Caterpillar’s reliance on producer input is one of the key messages that Rhea & Kaiser Marketing Communications, Naperville, Ill., is using this fall to help Caterpillar launch the new MT700 Series tractors.

"We think it’s important to let farmers know that they, or at least farmers like them, have had a say during the research phase," says Gini Arment, management supervisor with Rhea & Kaiser. "Ultimately for the product to succeed, it needs to provide the productivity and features that producers need. To meet the criteria, the company must listen, and from a marketing perspective, we must reinforce the ‘farmer-driven design’ approach."

In working on the public relations campaign this fall, Arment found that communicating the research conducted was extremely important. "Producers were involved in brainstorm sessions before the tractor series even was in preliminary thought stages," she says. "Merchandising the results of those sessions and other research and the involvement of customers in the implementation of tractor production helps us create a sense of ownership among dealers and growers and that helps sell the end product."

Rhea & Kaiser colleague Jim Haist, senior vice president, agrees. "In the case of designing an all-new tractor, the ‘input’ of producers is essential to a company like Caterpillar in delivering a new product that’s on target with the performance criteria and new features these growers want or need," he says. "Often we find from our contact with producers, that they generally feel abused and over-researched by ag companies. It can be extremely hard to get their input. But at the same time, we find that producers want to know the companies pay attention to them. We have found that most farmers enjoy machinery, especially tractors and combines, and they want the opportunity to share ideas on how to make the equipment work better on their farms."

Haist encourages companies working with agencies in the new product research arena or on new product launches to maximize the mileage that such research results offer.

"It’s vital for clients to share as much information about the development process with their agencies as possible," he says. "With this information available at the planning stages, agencies can most effectively weave it into a fully integrated launch."

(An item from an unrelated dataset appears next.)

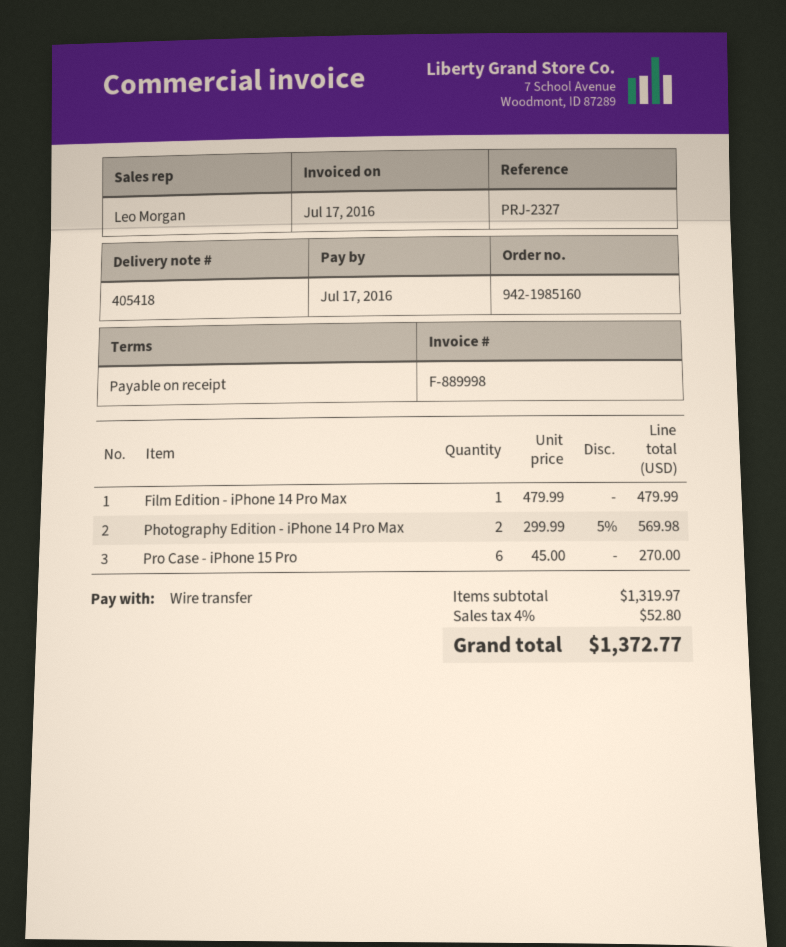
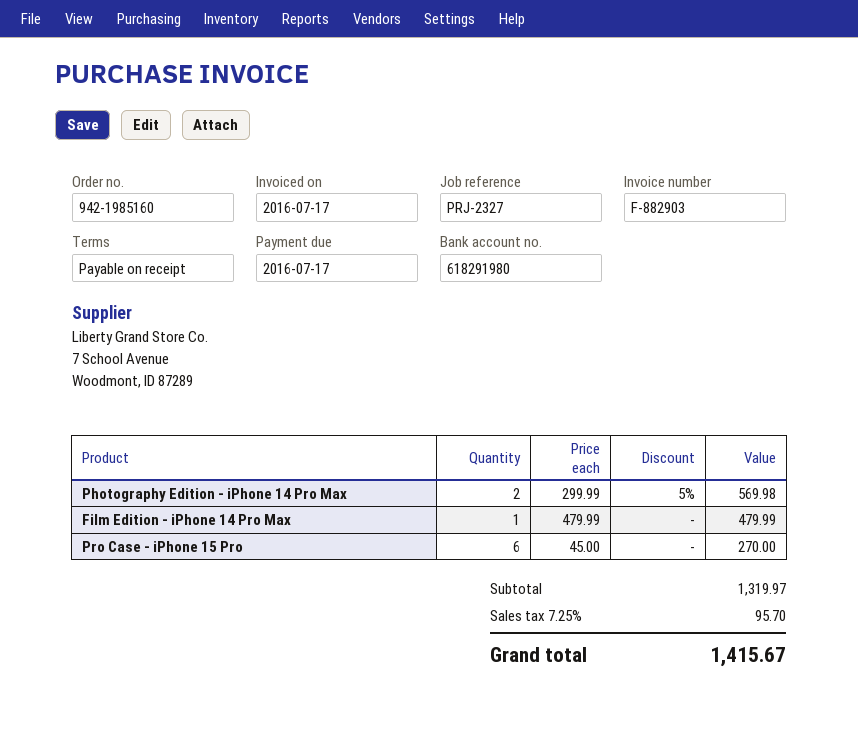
invoice number: F-889998 -> F-882903
tax: 4% = 52.80 -> 7.25% = 95.70
total: 1372.77 -> 1415.67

Arment suggests that agencies recommend to their clients they put together a strategic program that incorporates the knowledge and results learned from extensive studies. "This not only offers news, it lends credibility to the company and its brand or service," she explains. "The ‘farmer-driven design’ of the new Challenger MT700 Series tractors has been a big part of launch efforts, especially for the dealer and key customer preview event, yet the point carries through as a part of nearly all Caterpillar’s launch communications materials." AM

Barb Baylor Anderson is a freelance writer from Edwardsville, Ill., who covers a wide variety of ag issues.